Aber es bleibt dabei: Die FDP ist die einzige Partei, die dafür einsteht, dass der Mensch immer wichtiger als die Gruppe ist. Und vor allem darum ist sie meine politische Heimat!
Viertens möchte ich neben diesem recht abstrakten Punkt drei zwei konkrete Beispiele und Personen nennen:
- Wohnungspolitik: Es ist offensichtlich, dass hier erheblicher Handlungsbedarf besteht. Es ist eine der großen Ungerechtigkeiten, vielleicht die größte, unserer Zeit, dass der Erwerb der eigenen Wohnung für die allermeisten Menschen ein zunehmend unerfüllbarer Traum ist. Auch adäquate Mietwohnungen sind für immer mehr Menschen immer schwerer zu bekommen. Hier leistet Daniel Föst im Bundestag unermüdliche Arbeit, das Problem wirklich in den Griff zu kriegen echte Lösungen zu finden und dabei nicht in populistischen Regulierungsträumen zu versinken!
- Klimapolitik: Kein FDP-Kernthema aber die globale Herausforderung unserer Zeit.

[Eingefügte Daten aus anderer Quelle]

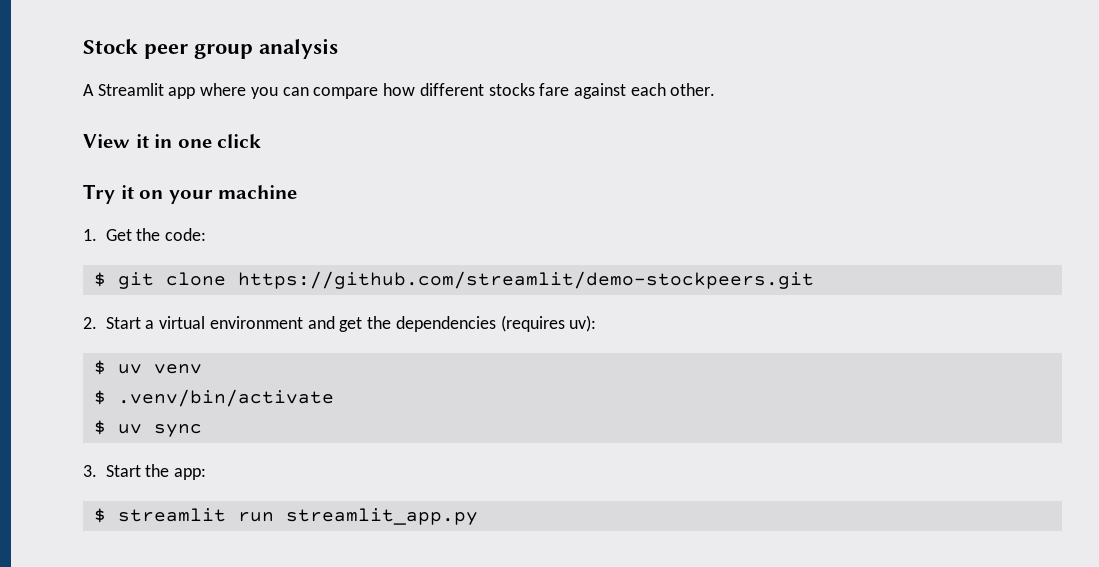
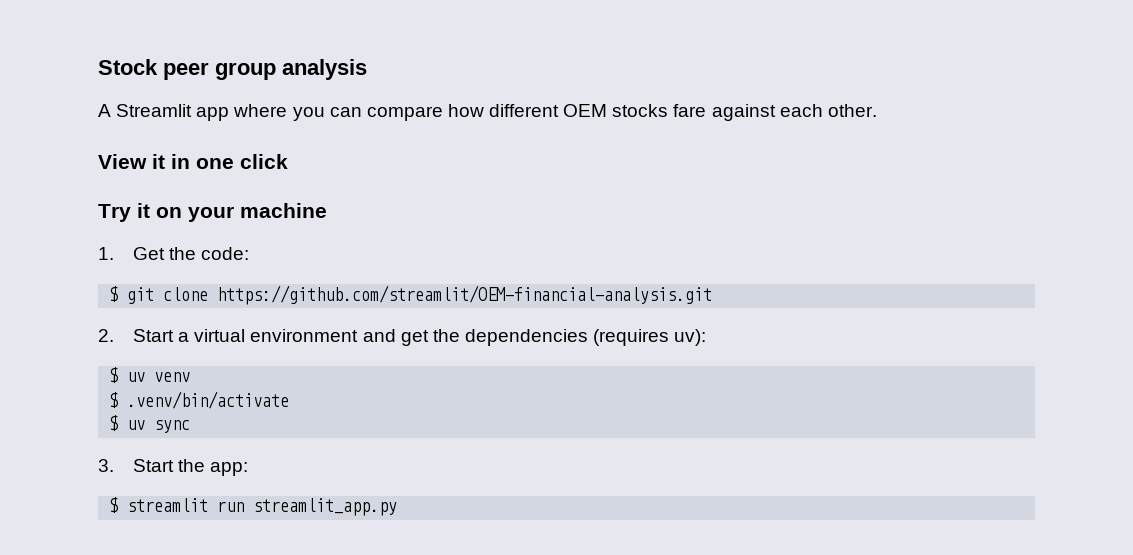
- A Streamlit app where you can compare how different stocks fare against each other.
+ A Streamlit app where you can compare how different OEM stocks fare against each other.
- $ git clone https://github.com/streamlit/demo-stockpeers.git
+ $ git clone https://github.com/streamlit/OEM-financial-analysis.git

Auch hier kämpft mit Lukas Köhler ein FDPler um echte Lösungen, die die nicht ganz unwichtige Nebenbedingung erfüllen, den Wohlstand unserer Welt nicht in Gefahr zu bringen.
- Steuerpolitik: Das muss auch noch sein, auch wenn es eher Gähner hervorruft. Aber wenn der Staat Rekordüberschüsse erzielt und ein Facharbeiter den Spitzensteuersatz zahlt, gibt es ganz sicher Handlungsbedarf. Christian Lindner tut gut daran, hier immer wieder den Finger in die Wunde zu legen. Auch wenn er dabei etwas rumpelstielzchenhaft wirkt.
Und so sehr es mich schmerzt, dass die FDP durch „Thüringen“ echten Schaden genommen hat: es gab gestern auch eine endgültige Distanzierung von nationalliberalen Ideen und Machtansprüchen. Der liberalen Idee, deretwegen ich in der FDP bin, kann’s nur gut tun.